- _TASK DETAILS_:
Only the text belongs in the copy. Transcribe the data exactly and drop any pictures.

- _DATA PROVIDED_:
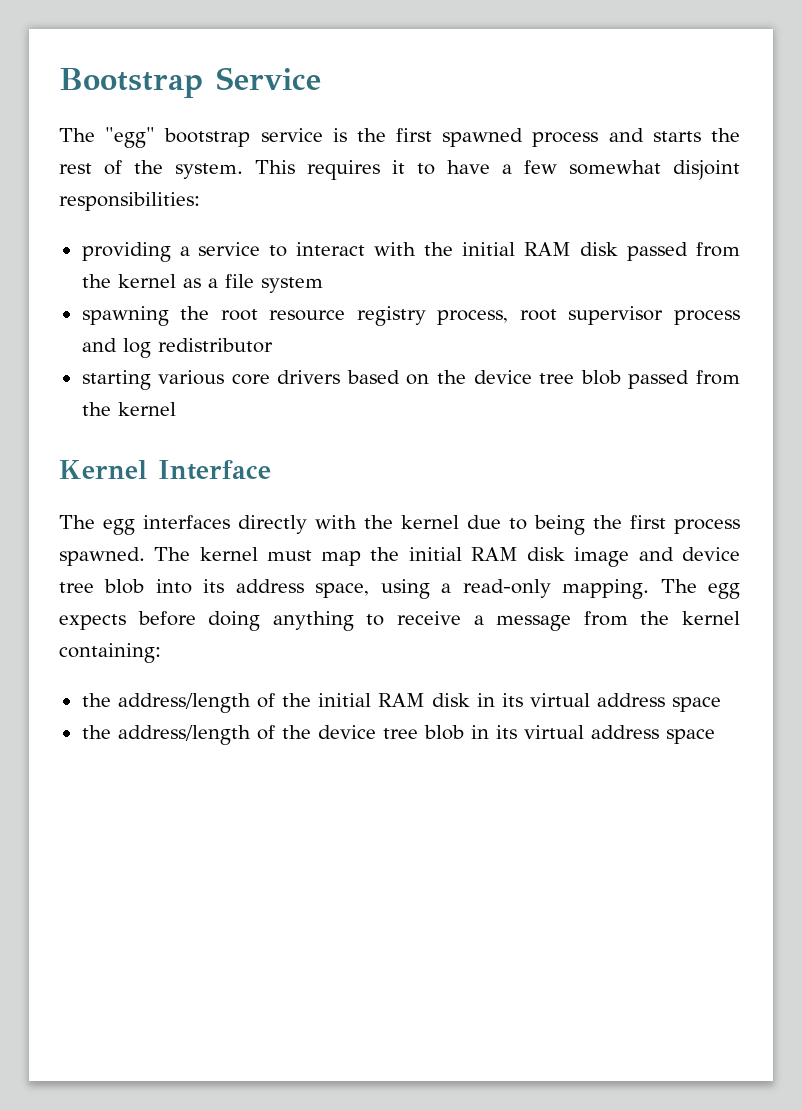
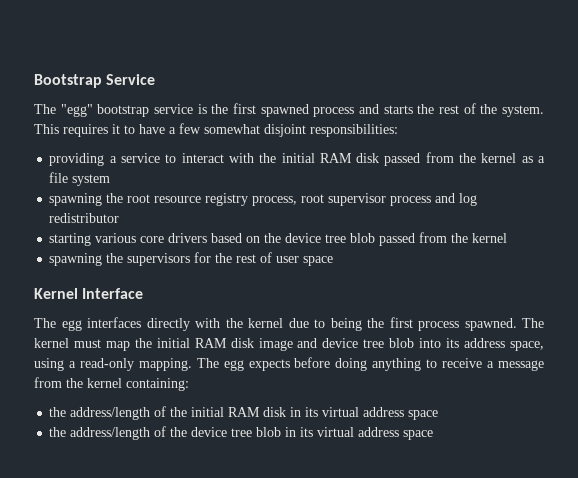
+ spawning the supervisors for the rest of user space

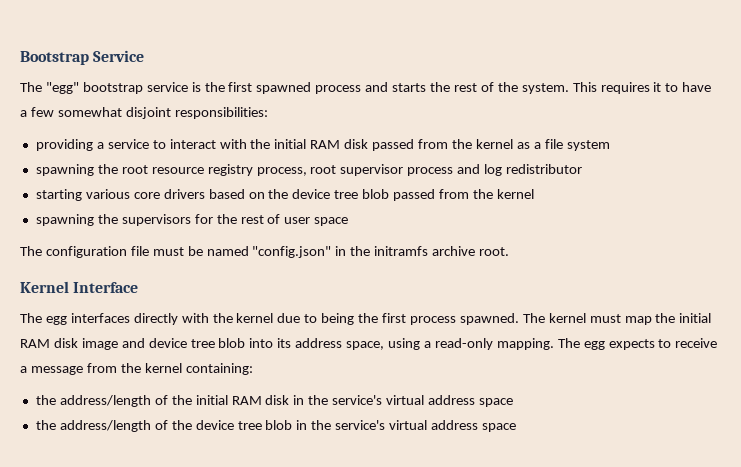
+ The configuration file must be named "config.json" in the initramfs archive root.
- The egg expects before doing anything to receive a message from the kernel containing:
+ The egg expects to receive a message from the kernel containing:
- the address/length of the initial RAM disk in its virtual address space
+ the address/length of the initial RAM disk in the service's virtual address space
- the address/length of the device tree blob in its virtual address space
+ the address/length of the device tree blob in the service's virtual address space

- _EXERCISE ANSWER_:
+ spawning the supervisors for the rest of user space

+ The configuration file must be named "config.json" in the initramfs archive root.
- The egg expects before doing anything to receive a message from the kernel containing:
+ The egg expects to receive a message from the kernel containing:
- the address/length of the initial RAM disk in its virtual address space
+ the address/length of the initial RAM disk in the service's virtual address space
- the address/length of the device tree blob in its virtual address space
+ the address/length of the device tree blob in the service's virtual address space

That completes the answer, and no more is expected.